* [Front-end code edit data]:

········

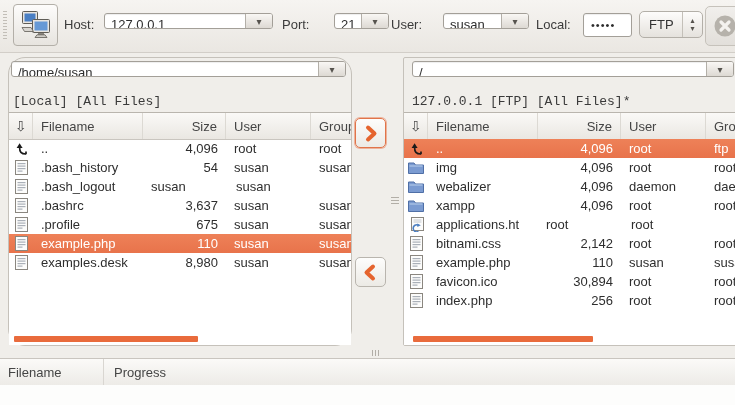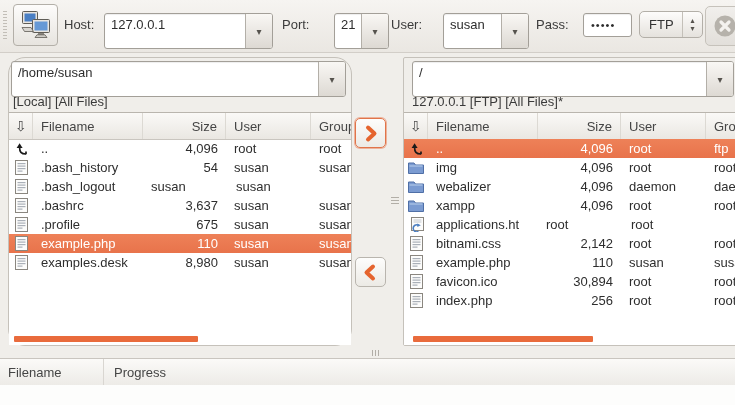--- a/index.html
+++ b/index.html
@@ -21,7 +21,7 @@
     border:1px solid #b3afa8;border-radius:4px;padding:0;
     display:flex;align-items:center;justify-content:center;cursor:pointer;}
   .tlabel{position:absolute;top:17px;white-space:nowrap;color:#3b3b3b;}
-  .combo{position:absolute;top:13px;height:36px;display:flex;
+  .combo{position:absolute;top:13px;height:16px;display:flex;
     background:#fff;border:1px solid #a39f98;border-radius:3px;
     box-sizing:border-box;overflow:hidden;box-shadow:inset 0 1px 1px rgba(0,0,0,.07);}
   .combo .entry{flex:1;padding:0 6px;line-height:22px;white-space:nowrap;color:#2d2d2d;overflow:hidden;}

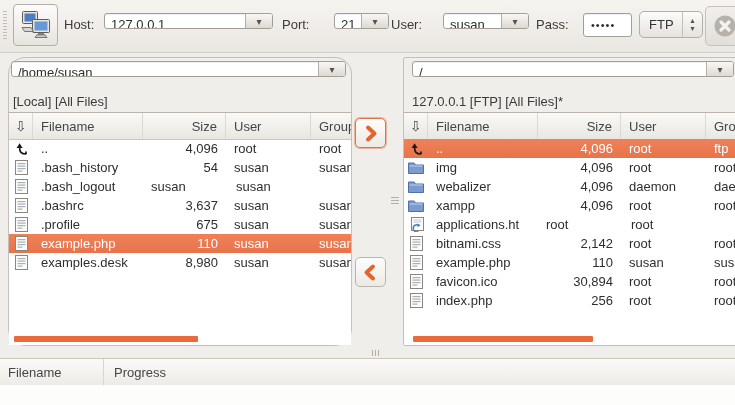--- a/index.html
+++ b/index.html
@@ -130,7 +130,7 @@
       <span class="dd">▾</span>
     </div>
 
-    <span class="tlabel" style="left:536px">Pass:</span>
+    <span class="tlabel" style="left:536px">Local:</span>
     <div class="entrybox" style="left:583px;width:49px">
       <span class="dots">•••••</span>
     </div>

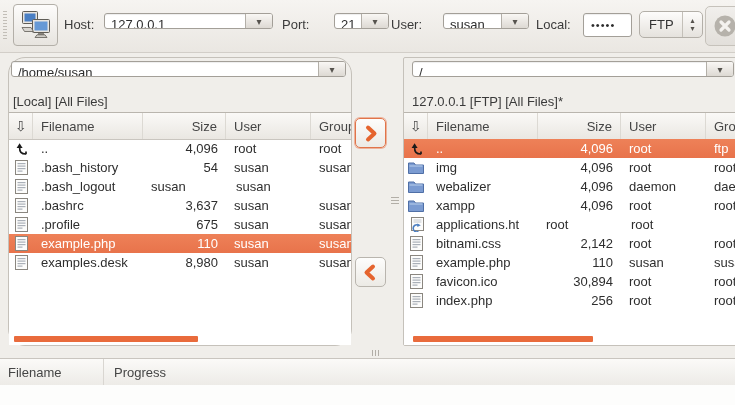--- a/index.html
+++ b/index.html
@@ -50,7 +50,7 @@
   .pcombo{top:3px;}
   #leftpane .pcombo{left:2px;width:335px;}
   #rightpane .pcombo{left:8px;width:322px;}
-  .pstatus{position:absolute;left:4px;top:36px;white-space:nowrap;color:#3a3a3a;}
+  .pstatus{position:absolute;left:4px;top:36px;white-space:nowrap;color:#3a3a3a;font-family:Liberation Mono, monospace;}
   #rightpane .pstatus{left:8px;}
   .filetable{position:absolute;left:0;right:0;top:54px;bottom:0;
     background:var(--panel-bg,#fff);border-top:1px solid #b9b5ae;overflow:hidden;}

········

* [EXERCISE PROMPT]: Each line above that contains the word "solid" should be returned.

* [EXERCISE SOLUTION]:
     border:1px solid #b3afa8;border-radius:4px;padding:0;
     background:#fff;border:1px solid #a39f98;border-radius:3px;
     background:var(--panel-bg,#fff);border-top:1px solid #b9b5ae;overflow:hidden;}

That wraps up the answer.